Wenn wir auf das Pontifikat des verstorbenen Papstes Franziskus zurückschauen, war es von einer großen Freiheit geprägt.
Der aus Argentinien stammende Papst hat gleich von Beginn seines Amtes an mit so manchen Konventionen gebrochen. Er trat ohne die bisher üblichen päpstlichen Gewänder vor die wartende Menge, bezahlte selbst seine Hotelrechnung, wohnte nicht in den päpstlichen Gemächern, sondern im Gästehaus Santa Martha, hatte in Rom seinen Lieblingsplattenladen und seine Lieblingseisdiele. Noch viele Beispiele wären aus seinem Pontifikat zu erzählen, bis hin zu seinem letzten Wunsch, nicht im Petersdom begraben zu werden, sondern in der Basilika Santa Maria Maggiore.
In dieser Freiheit ist er dem heiligen Philipp Neri sehr ähnlich, dessen Fest wir im Mai feiern. Auch er hatte nicht viel übrig für die Konventionen seiner Zeit, wie viele Geschichten aus seinem Leben illustrieren. So erzählt man sich, dass er den Kardinalshut, den ihm der Papst schicken ließ, in die Luft warf mit dem Ruf „Paradiso, paradiso!“ Und viele seiner Scherze dienten dazu, den Eindruck zu zerstreuen, der sich langsam in Rom breit machte, er sei ein Heiliger. So lief er einmal mit einem Kissen auf dem Kopf durch Rom oder er rasierte sich ein andermal nur den halben Bart. Er zupfte bei einem Besuch im Vatikan die Schweizer Gardisten am Bart und so weiter und so weiter.
Wenn wir nach dem Grund dieser großen Freiheit fragen, finden wir die Antwort im Johannesevangelium: „Ich bin der Weinstock, ihr seid die Reben. Wer in mir bleibt und in wem ich bleibe, der bringt reiche Frucht“ (Johannes 15, 5). Sowohl Philipp als auch Franziskus lebten in einer tiefen Christusbeziehung. Daraus erwuchs ihnen ihre große Freiheit: Wenn Christus sich um mich sorgt, brauche ich mich nicht um mich zu sorgen. Wenn Christus mich anschaut, mir Ansehen verleiht, brauche ich mich nicht um das Ansehen bei den Menschen zu sorgen. Wenn mich der Herr ernst nimmt, brauche ich mich selbst nicht allzu ernst zu nehmen.
Wie kann ich nun dieser Freiheit näherkommen?
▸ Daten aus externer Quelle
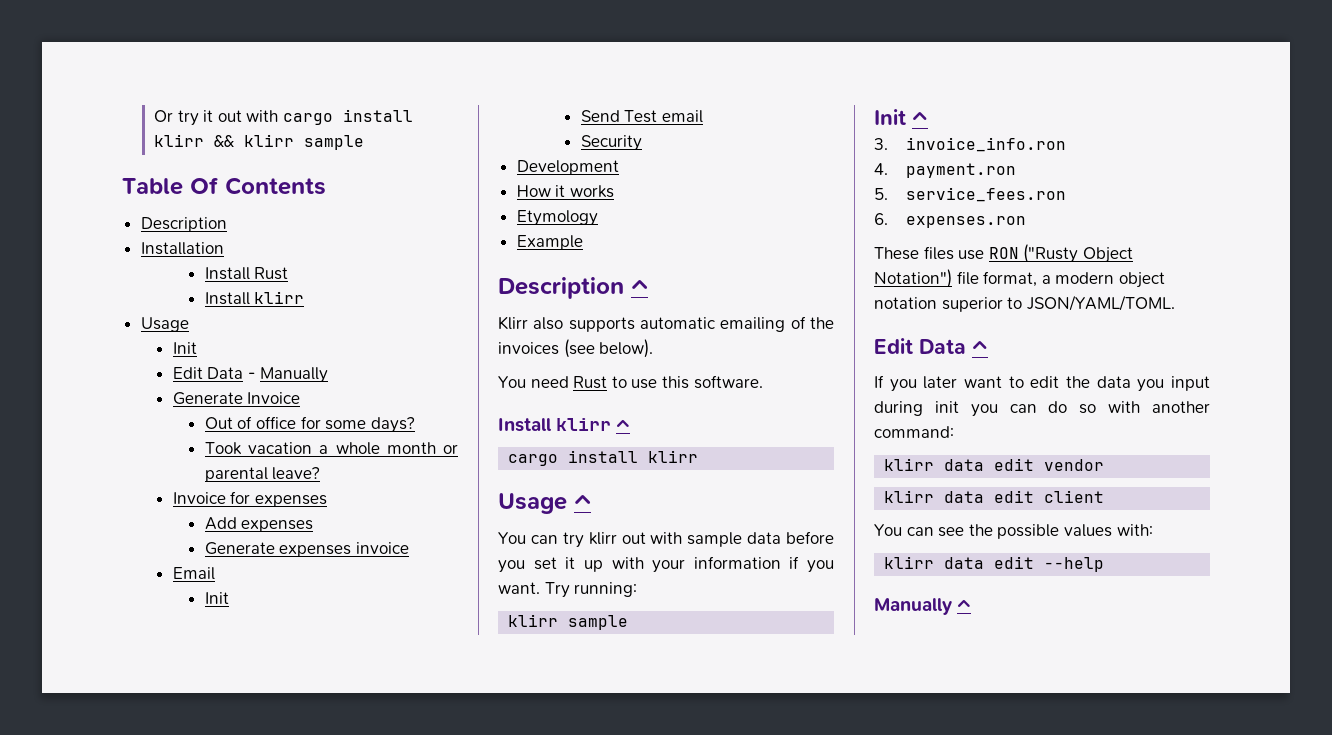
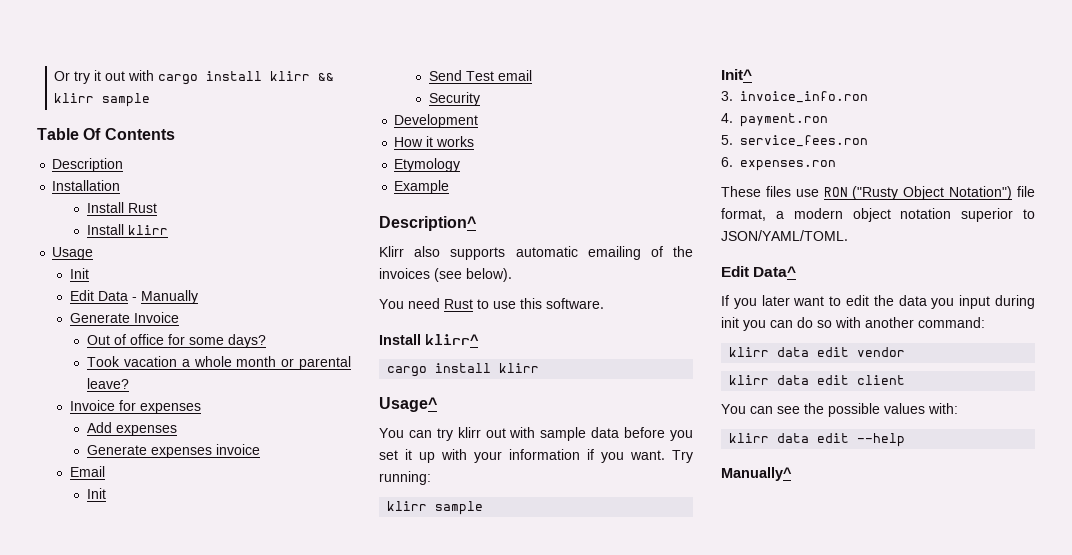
- Description ^
+ Description^
- Install klirr ^
+ Install klirr^
- Usage ^
+ Usage^
- Init ^
+ Init^
- Edit Data ^
+ Edit Data^
- Manually ^
+ Manually^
Wie kann meine Verwurzelung in den Weinstock Christi immer tiefer werden?
Vier Punkte fallen mir da ein:
1. Das Lesen in der Heiligen Schrift hilft mir,
immer vertrauter mit Jesus zu werden.
2. Mir im Gebet Zeit für Jesus zu nehmen, hilft mir,
die Beziehung mit Jesus zu pflegen und zu vertiefen.
3. Die Feier der Sakramente hilft mir,
bewusst in und aus der Nähe mit Jesus zu leben.
4. Die Übung der Dankbarkeit hilft mir,
die Gegenwart Jesu in meinem Leben und in meinem Alltag zu entdecken.
So können wir nach und nach der Freiheit näherkommen, die das Leben und das Pontifikat von Franziskus und auch das Leben und Werk des heiligen Philipp Neri geprägt hat.